**Available data**

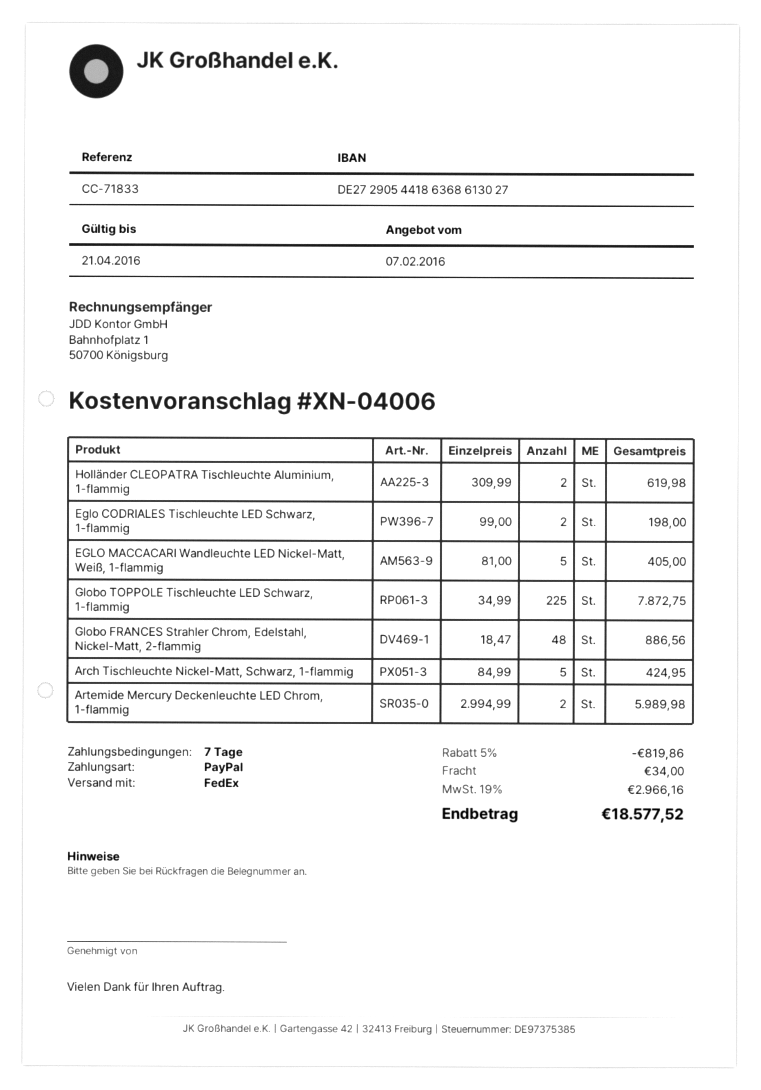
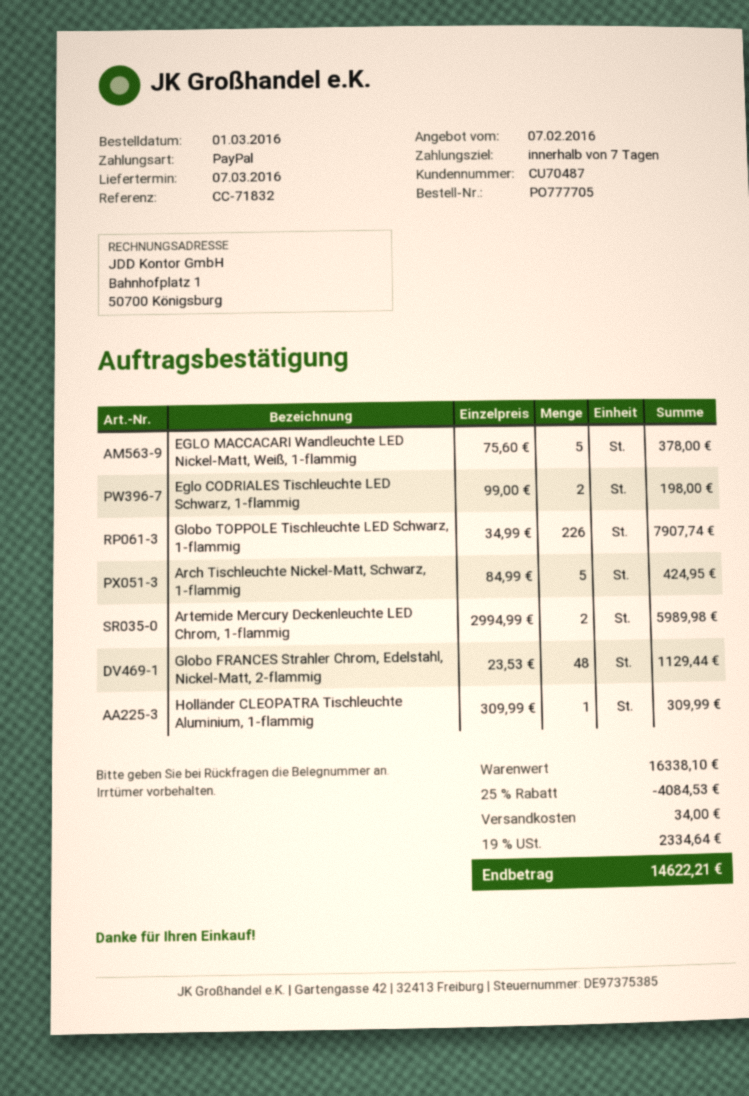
reference: CC-71833 -> CC-71832
Holländer CLEOPATRA Tischleuchte Aluminium, 1-flammig: 2 x 309.99 = 619.98 -> 1 x 309.99 = 309.99
EGLO MACCACARI Wandleuchte LED Nickel-Matt, Weiß, 1-flammig: 5 x 81.00 = 405.00 -> 5 x 75.60 = 378.00
Globo TOPPOLE Tischleuchte LED Schwarz, 1-flammig: 225 x 34.99 = 7872.75 -> 226 x 34.99 = 7907.74
Globo FRANCES Strahler Chrom, Edelstahl, Nickel-Matt, 2-flammig: 48 x 18.47 = 886.56 -> 48 x 23.53 = 1129.44
discount: 5% = 819.86 -> 25% = 4084.53
tax: 19% = 2966.16 -> 19% = 2334.64
total: 18577.52 -> 14622.21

**Required work**
For the word "Nickel", show every line of the entries that holds it.

**The answer**
EGLO MACCACARI Wandleuchte LED Nickel-Matt, Weiß, 1-flammig: 5 x 81.00 = 405.00 -> 5 x 75.60 = 378.00
Globo FRANCES Strahler Chrom, Edelstahl, Nickel-Matt, 2-flammig: 48 x 18.47 = 886.56 -> 48 x 23.53 = 1129.44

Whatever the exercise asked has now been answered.